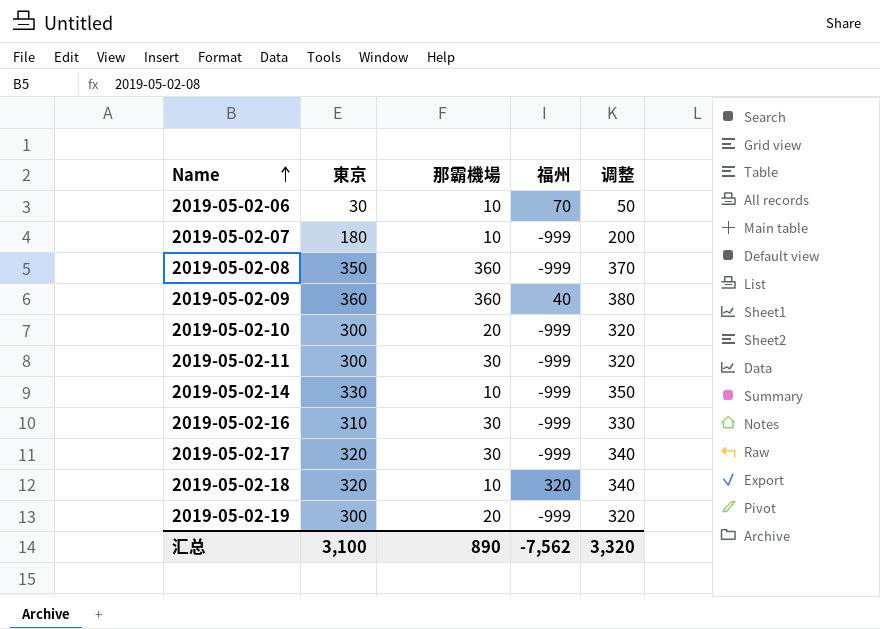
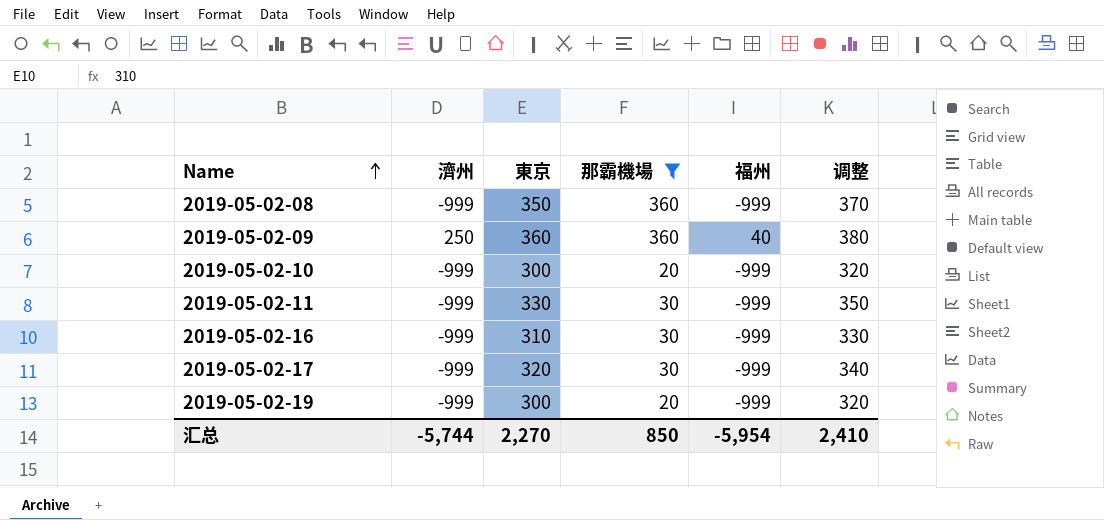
filter: none -> 那霸機場 != 10
column 濟州 | position: none -> 2
2019-05-02-11 | 東京: 300 -> 330
2019-05-02-11 | 调整: 320 -> 350
汇总 | 東京: 3,100 -> 2,270
汇总 | 那霸機場: 890 -> 850
汇总 | 福州: -7,562 -> -5,954
汇总 | 调整: 3,320 -> 2,410

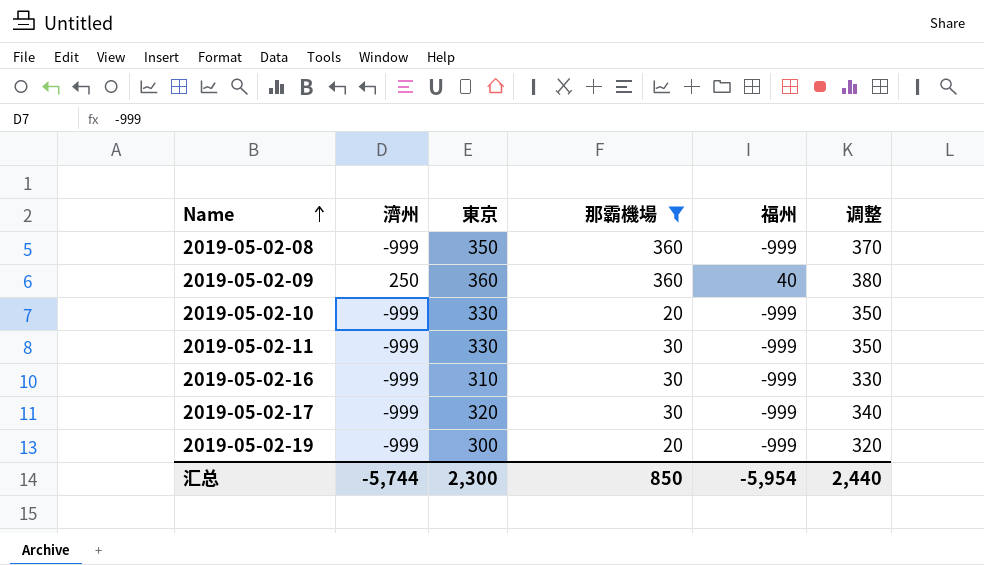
2019-05-02-10 | 東京: 300 -> 330
2019-05-02-10 | 调整: 320 -> 350
汇总 | 東京: 2,270 -> 2,300
汇总 | 调整: 2,410 -> 2,440

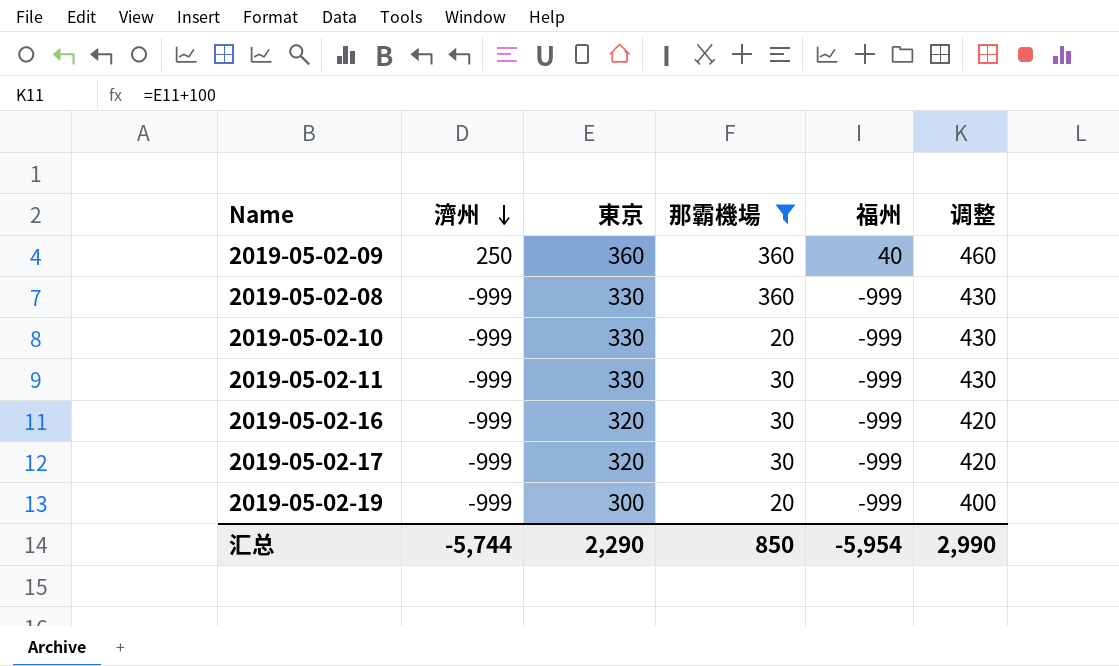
row order: Name ascending -> 濟州 descending
column 调整 | formula: [東京] + 20 -> [東京] + 100
2019-05-02-08 | 東京: 350 -> 330
2019-05-02-16 | 東京: 310 -> 320
汇总 | 東京: 2,300 -> 2,290
汇总 | 调整: 2,440 -> 2,990

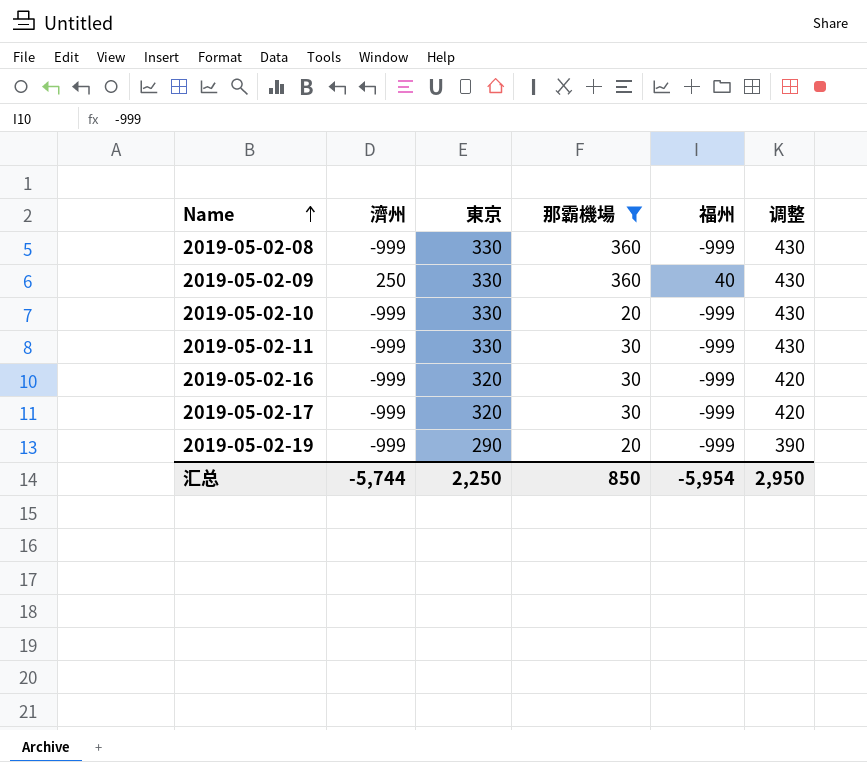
row order: 濟州 descending -> Name ascending
2019-05-02-09 | 東京: 360 -> 330
2019-05-02-09 | 调整: 460 -> 430
2019-05-02-19 | 東京: 300 -> 290
2019-05-02-19 | 调整: 400 -> 390
汇总 | 東京: 2,290 -> 2,250
汇总 | 调整: 2,990 -> 2,950

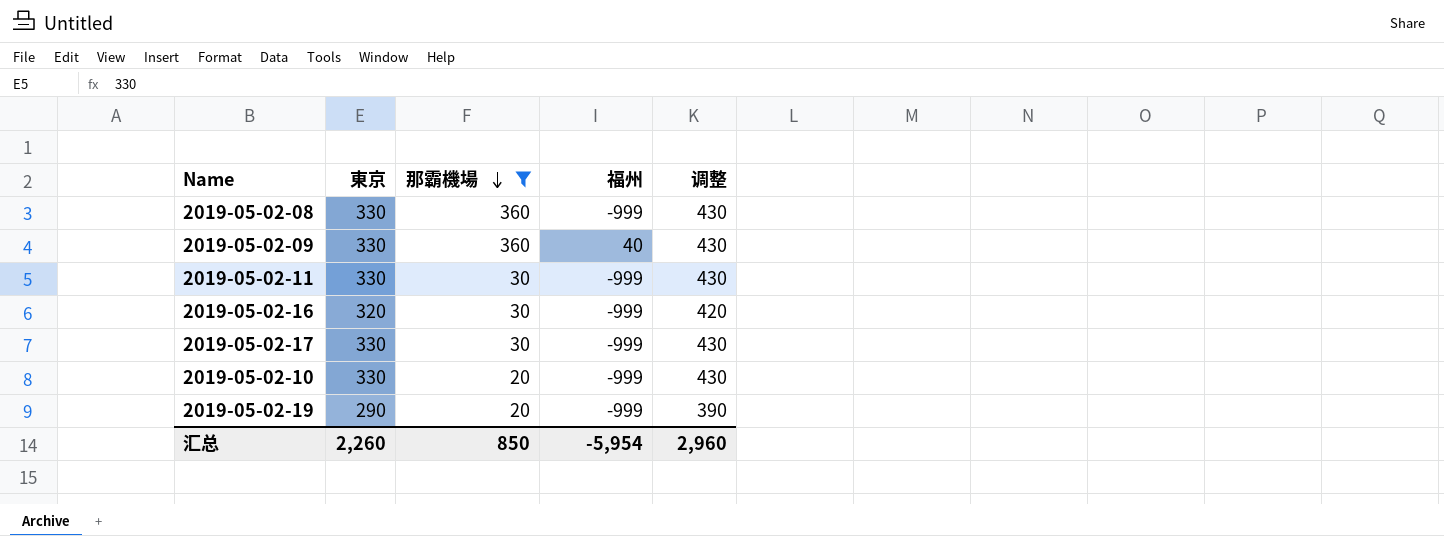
row order: Name ascending -> 那霸機場 descending
column 濟州 | position: 2 -> none
2019-05-02-17 | 東京: 320 -> 330
2019-05-02-17 | 调整: 420 -> 430
汇总 | 東京: 2,250 -> 2,260
汇总 | 调整: 2,950 -> 2,960

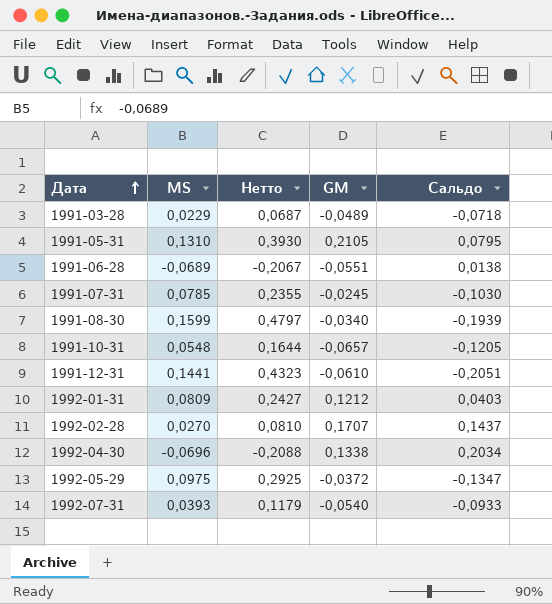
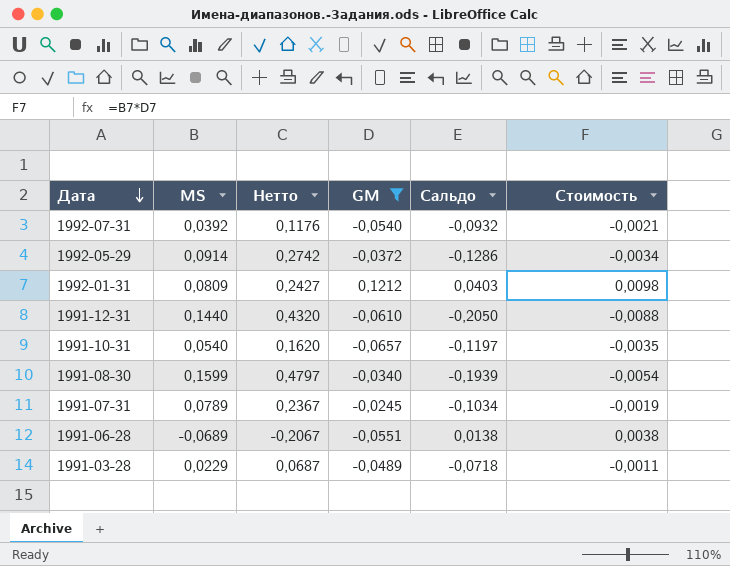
filter: none -> GM <= 0,1212
row order: Дата ascending -> Дата descending
column Стоимость | formula: none -> [MS] * [GM]
1992-07-31 | MS: 0,0393 -> 0,0392
1992-07-31 | Нетто: 0,1179 -> 0,1176
1992-07-31 | Сальдо: -0,0933 -> -0,0932
1992-05-29 | MS: 0,0975 -> 0,0914
1992-05-29 | Нетто: 0,2925 -> 0,2742
1992-05-29 | Сальдо: -0,1347 -> -0,1286
1991-12-31 | MS: 0,1441 -> 0,1440
1991-12-31 | Нетто: 0,4323 -> 0,4320
1991-12-31 | Сальдо: -0,2051 -> -0,2050
1991-10-31 | MS: 0,0548 -> 0,0540
1991-10-31 | Нетто: 0,1644 -> 0,1620
1991-10-31 | Сальдо: -0,1205 -> -0,1197
1991-07-31 | MS: 0,0785 -> 0,0789
1991-07-31 | Нетто: 0,2355 -> 0,2367
1991-07-31 | Сальдо: -0,1030 -> -0,1034

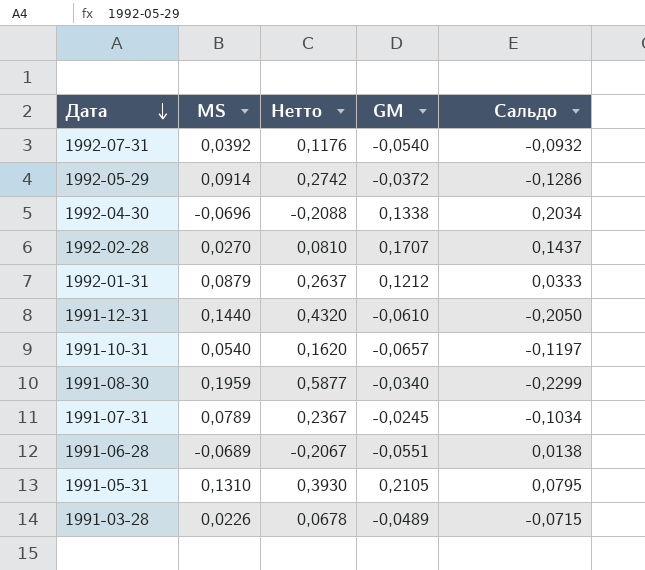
filter: GM <= 0,1212 -> none
column Стоимость | formula: [MS] * [GM] -> none
1992-01-31 | MS: 0,0809 -> 0,0879
1992-01-31 | Нетто: 0,2427 -> 0,2637
1992-01-31 | Сальдо: 0,0403 -> 0,0333
1991-08-30 | MS: 0,1599 -> 0,1959
1991-08-30 | Нетто: 0,4797 -> 0,5877
1991-08-30 | Сальдо: -0,1939 -> -0,2299
1991-03-28 | MS: 0,0229 -> 0,0226
1991-03-28 | Нетто: 0,0687 -> 0,0678
1991-03-28 | Сальдо: -0,0718 -> -0,0715

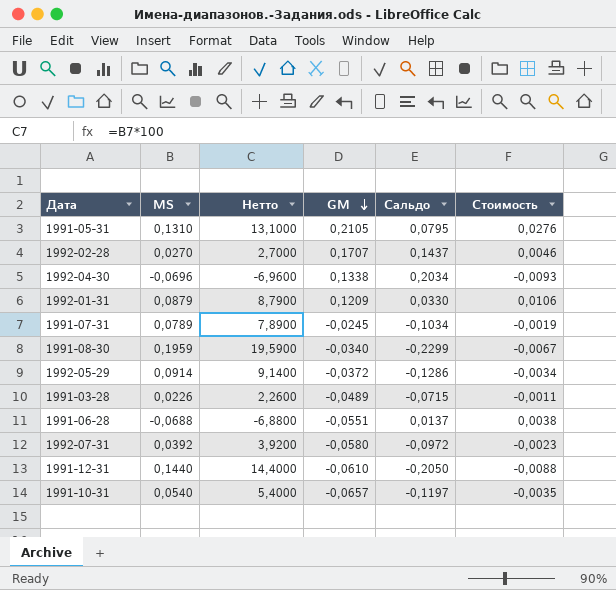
row order: Дата descending -> GM descending
column Нетто | formula: [MS] * 3 -> [MS] * 100
column Стоимость | formula: none -> [MS] * [GM]
1992-01-31 | GM: 0,1212 -> 0,1209
1992-01-31 | Сальдо: 0,0333 -> 0,0330
1991-06-28 | MS: -0,0689 -> -0,0688
1991-06-28 | Сальдо: 0,0138 -> 0,0137
1992-07-31 | GM: -0,0540 -> -0,0580
1992-07-31 | Сальдо: -0,0932 -> -0,0972

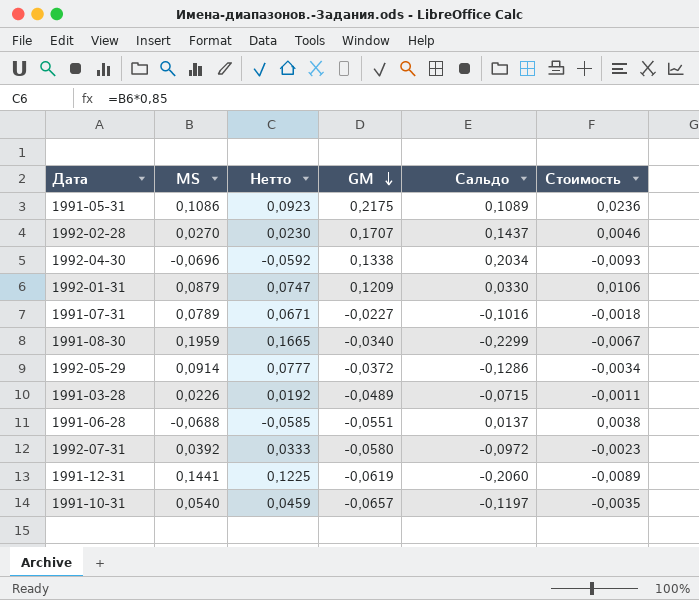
column Нетто | formula: [MS] * 100 -> [MS] * 0,85
1991-05-31 | MS: 0,1310 -> 0,1086
1991-05-31 | GM: 0,2105 -> 0,2175
1991-05-31 | Сальдо: 0,0795 -> 0,1089
1991-05-31 | Стоимость: 0,0276 -> 0,0236
1991-07-31 | GM: -0,0245 -> -0,0227
1991-07-31 | Сальдо: -0,1034 -> -0,1016
1991-07-31 | Стоимость: -0,0019 -> -0,0018
1991-12-31 | MS: 0,1440 -> 0,1441
1991-12-31 | GM: -0,0610 -> -0,0619
1991-12-31 | Сальдо: -0,2050 -> -0,2060
1991-12-31 | Стоимость: -0,0088 -> -0,0089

· · · ·

What needs to be done:
Give the number of lines in the data above that include the word "ascending", with no other words.

Answer:
4